- Input material

____________

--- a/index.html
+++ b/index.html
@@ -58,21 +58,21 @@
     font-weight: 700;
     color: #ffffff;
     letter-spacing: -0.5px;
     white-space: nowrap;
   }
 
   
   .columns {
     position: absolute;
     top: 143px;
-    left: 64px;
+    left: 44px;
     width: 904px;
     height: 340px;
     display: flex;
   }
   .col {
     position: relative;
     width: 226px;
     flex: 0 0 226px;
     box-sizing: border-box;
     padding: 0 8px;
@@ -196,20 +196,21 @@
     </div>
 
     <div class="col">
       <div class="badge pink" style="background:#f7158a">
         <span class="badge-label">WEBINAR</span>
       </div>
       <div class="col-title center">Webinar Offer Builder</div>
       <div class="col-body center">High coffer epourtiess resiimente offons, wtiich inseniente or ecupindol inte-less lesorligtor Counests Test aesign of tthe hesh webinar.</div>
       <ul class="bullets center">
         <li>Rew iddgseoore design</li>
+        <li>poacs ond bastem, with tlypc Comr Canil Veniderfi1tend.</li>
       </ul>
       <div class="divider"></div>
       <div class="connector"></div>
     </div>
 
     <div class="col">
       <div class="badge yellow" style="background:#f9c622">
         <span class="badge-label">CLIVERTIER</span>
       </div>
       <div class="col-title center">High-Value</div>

____________

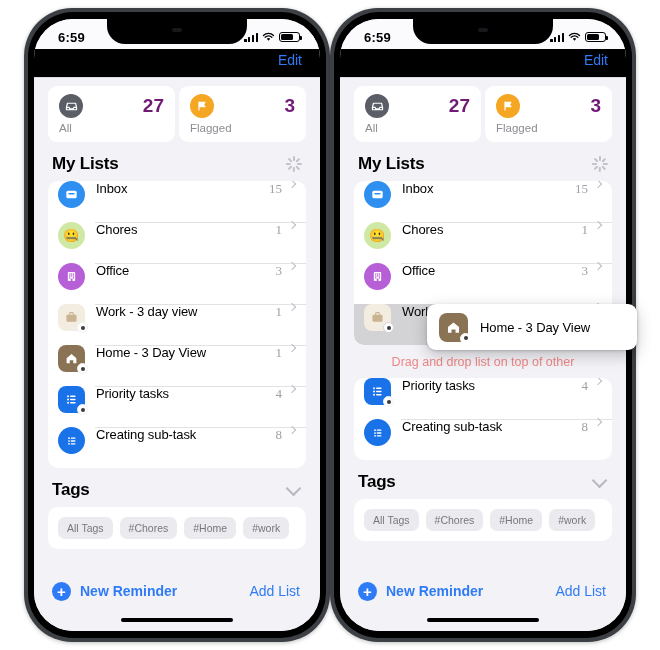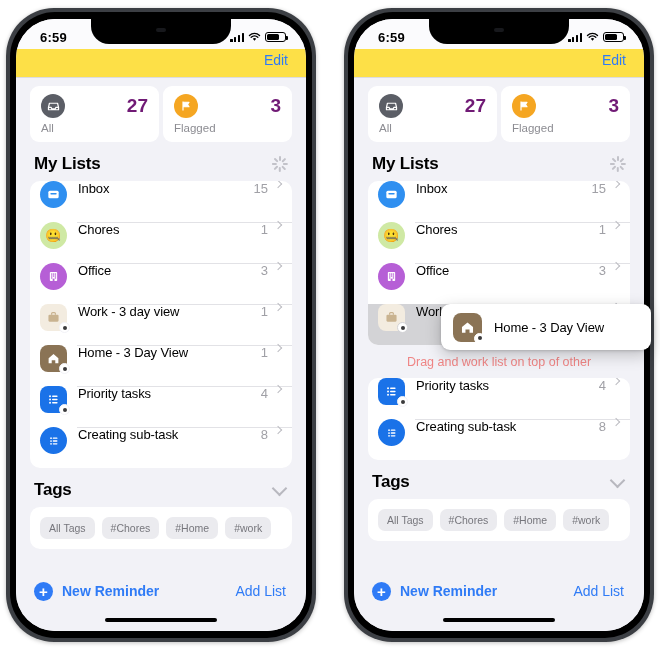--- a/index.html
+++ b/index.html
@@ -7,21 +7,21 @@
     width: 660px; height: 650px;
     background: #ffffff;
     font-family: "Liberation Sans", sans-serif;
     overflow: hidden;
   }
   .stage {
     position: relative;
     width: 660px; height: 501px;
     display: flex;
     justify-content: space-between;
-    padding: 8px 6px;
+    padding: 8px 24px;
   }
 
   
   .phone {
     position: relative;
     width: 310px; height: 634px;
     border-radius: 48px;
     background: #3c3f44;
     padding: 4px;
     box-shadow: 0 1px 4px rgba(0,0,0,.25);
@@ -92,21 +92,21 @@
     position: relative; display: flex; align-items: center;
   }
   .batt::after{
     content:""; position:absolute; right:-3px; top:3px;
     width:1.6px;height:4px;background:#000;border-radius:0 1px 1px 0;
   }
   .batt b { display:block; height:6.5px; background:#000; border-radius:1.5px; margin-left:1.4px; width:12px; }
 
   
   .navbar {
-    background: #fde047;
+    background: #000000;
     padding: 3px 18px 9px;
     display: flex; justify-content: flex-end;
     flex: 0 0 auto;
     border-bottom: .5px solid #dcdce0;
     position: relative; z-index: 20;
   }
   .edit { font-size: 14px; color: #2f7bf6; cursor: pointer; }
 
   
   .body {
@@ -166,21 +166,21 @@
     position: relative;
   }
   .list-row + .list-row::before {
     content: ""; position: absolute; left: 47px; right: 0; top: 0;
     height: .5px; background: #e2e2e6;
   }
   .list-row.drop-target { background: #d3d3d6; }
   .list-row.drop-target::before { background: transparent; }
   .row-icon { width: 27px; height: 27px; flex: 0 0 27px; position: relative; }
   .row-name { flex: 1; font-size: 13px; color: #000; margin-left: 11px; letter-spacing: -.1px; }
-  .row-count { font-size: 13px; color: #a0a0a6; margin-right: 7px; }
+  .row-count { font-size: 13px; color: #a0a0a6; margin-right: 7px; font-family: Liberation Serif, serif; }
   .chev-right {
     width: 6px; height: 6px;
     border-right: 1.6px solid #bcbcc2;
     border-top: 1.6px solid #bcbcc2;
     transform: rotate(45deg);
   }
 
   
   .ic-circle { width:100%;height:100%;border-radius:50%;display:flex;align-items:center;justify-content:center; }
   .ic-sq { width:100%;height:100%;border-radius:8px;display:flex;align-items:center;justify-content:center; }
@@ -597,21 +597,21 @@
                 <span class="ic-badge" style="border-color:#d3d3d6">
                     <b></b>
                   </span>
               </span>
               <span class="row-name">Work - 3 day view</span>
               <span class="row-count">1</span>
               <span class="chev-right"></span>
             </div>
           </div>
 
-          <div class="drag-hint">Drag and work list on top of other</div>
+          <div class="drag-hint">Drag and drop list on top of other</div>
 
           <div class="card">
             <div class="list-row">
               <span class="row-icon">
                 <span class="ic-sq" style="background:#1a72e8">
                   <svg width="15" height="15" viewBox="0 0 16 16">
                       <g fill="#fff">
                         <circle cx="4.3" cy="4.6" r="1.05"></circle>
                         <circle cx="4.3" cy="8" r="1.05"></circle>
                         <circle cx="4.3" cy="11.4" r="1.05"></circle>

____________

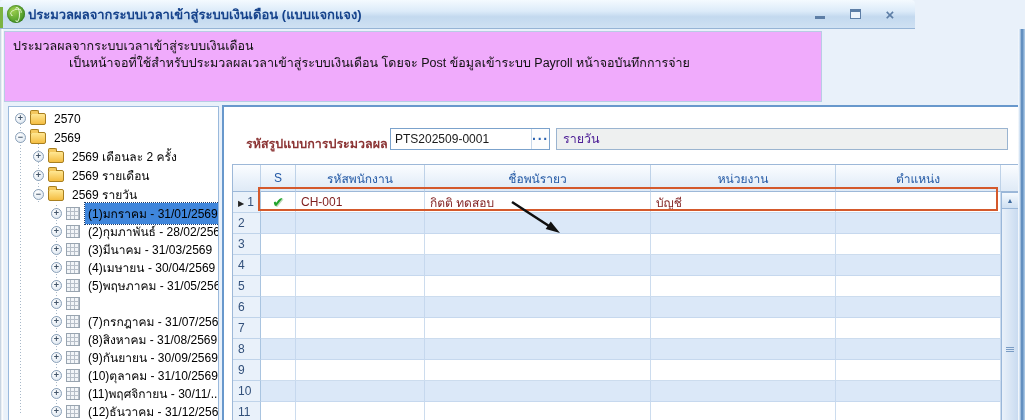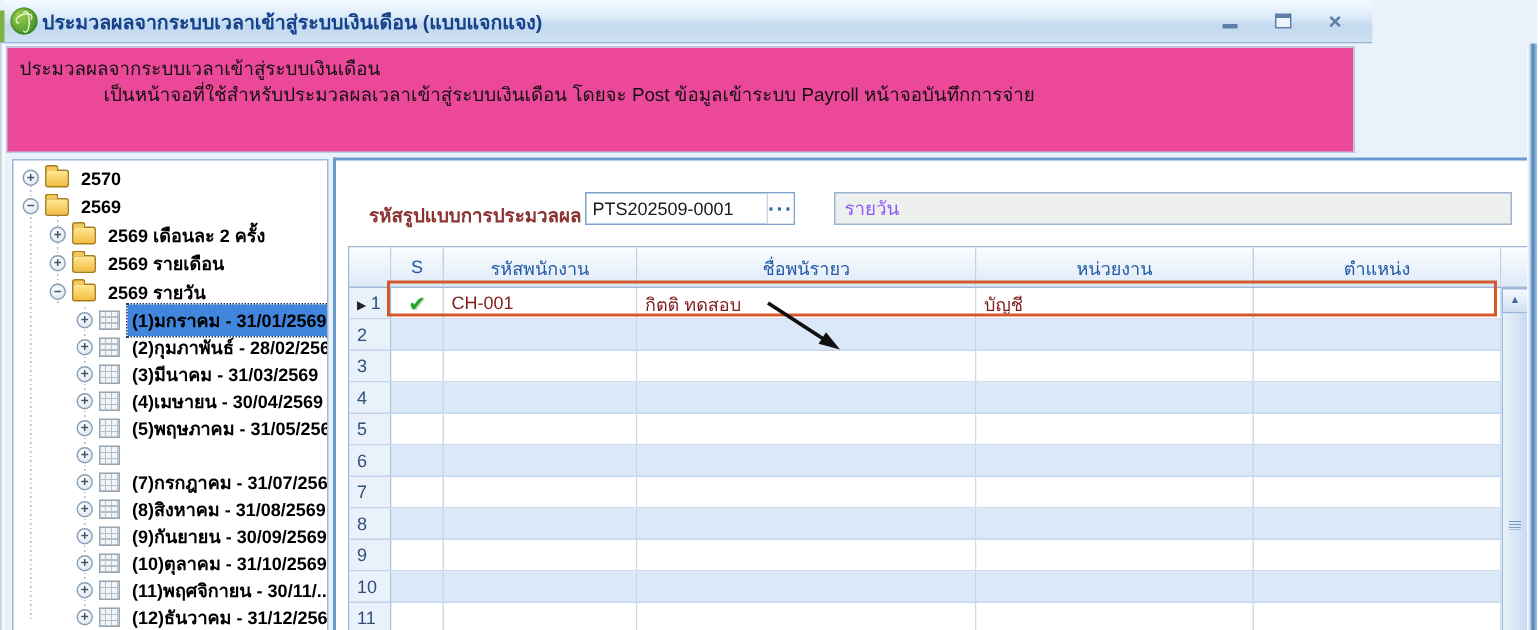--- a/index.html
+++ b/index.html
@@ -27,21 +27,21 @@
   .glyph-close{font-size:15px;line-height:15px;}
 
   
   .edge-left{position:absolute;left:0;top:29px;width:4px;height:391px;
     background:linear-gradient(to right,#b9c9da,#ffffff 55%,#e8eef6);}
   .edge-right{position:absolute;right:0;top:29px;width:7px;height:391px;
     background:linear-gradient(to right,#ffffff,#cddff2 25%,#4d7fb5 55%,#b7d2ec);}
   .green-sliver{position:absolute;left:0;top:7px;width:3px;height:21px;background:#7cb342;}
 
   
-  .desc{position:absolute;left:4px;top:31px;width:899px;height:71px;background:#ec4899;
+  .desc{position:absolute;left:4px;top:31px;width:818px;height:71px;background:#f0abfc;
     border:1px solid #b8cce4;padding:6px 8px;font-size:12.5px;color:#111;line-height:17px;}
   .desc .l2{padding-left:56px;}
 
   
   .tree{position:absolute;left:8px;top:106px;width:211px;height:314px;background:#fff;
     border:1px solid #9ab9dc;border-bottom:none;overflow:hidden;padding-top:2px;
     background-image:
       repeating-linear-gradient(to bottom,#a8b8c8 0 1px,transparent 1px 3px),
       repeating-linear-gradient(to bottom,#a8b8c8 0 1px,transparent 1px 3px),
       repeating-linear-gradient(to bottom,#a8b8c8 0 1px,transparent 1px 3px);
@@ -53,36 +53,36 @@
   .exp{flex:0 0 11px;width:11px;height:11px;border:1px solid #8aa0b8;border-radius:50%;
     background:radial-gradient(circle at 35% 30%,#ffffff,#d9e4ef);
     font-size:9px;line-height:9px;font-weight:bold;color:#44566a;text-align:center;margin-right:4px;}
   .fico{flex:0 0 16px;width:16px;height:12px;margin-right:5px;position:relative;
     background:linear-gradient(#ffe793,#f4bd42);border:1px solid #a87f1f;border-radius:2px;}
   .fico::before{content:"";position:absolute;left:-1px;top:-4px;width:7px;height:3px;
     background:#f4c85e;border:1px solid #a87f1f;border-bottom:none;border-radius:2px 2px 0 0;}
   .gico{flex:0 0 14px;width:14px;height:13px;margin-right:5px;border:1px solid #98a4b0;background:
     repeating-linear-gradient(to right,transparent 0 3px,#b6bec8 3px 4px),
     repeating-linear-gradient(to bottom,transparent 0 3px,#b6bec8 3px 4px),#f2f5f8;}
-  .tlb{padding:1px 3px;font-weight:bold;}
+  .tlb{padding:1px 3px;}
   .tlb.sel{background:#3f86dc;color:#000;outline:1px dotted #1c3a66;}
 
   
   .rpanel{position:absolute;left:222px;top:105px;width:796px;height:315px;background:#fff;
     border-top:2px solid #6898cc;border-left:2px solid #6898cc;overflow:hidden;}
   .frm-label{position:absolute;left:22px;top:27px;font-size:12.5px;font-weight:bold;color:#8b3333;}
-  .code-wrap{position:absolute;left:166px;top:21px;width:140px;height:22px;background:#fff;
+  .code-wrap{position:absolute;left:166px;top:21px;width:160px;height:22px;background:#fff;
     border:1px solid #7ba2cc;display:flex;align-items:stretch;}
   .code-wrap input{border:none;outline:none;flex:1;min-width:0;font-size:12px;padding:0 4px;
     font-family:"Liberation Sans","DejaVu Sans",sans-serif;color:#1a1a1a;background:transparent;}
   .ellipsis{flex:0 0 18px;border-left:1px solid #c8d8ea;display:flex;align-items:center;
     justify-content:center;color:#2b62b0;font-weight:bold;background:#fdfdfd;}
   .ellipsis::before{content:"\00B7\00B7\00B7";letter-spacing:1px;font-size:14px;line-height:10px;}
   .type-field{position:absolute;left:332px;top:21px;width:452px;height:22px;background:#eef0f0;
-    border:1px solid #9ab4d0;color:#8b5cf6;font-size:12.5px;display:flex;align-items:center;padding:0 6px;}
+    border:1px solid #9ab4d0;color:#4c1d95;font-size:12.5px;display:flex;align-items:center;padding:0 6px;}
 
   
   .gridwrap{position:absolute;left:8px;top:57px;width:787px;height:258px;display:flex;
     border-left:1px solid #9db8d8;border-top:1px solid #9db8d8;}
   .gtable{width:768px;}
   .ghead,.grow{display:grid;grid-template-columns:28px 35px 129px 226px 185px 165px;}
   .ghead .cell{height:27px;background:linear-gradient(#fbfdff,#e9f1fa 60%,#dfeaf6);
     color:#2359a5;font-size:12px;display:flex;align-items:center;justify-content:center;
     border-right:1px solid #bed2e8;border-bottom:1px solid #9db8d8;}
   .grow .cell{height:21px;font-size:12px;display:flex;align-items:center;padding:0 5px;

____________

- Problem requirements
Go through the records, tally the lines holding the word "icon", and give only the tally.

- Answer to this exercise
2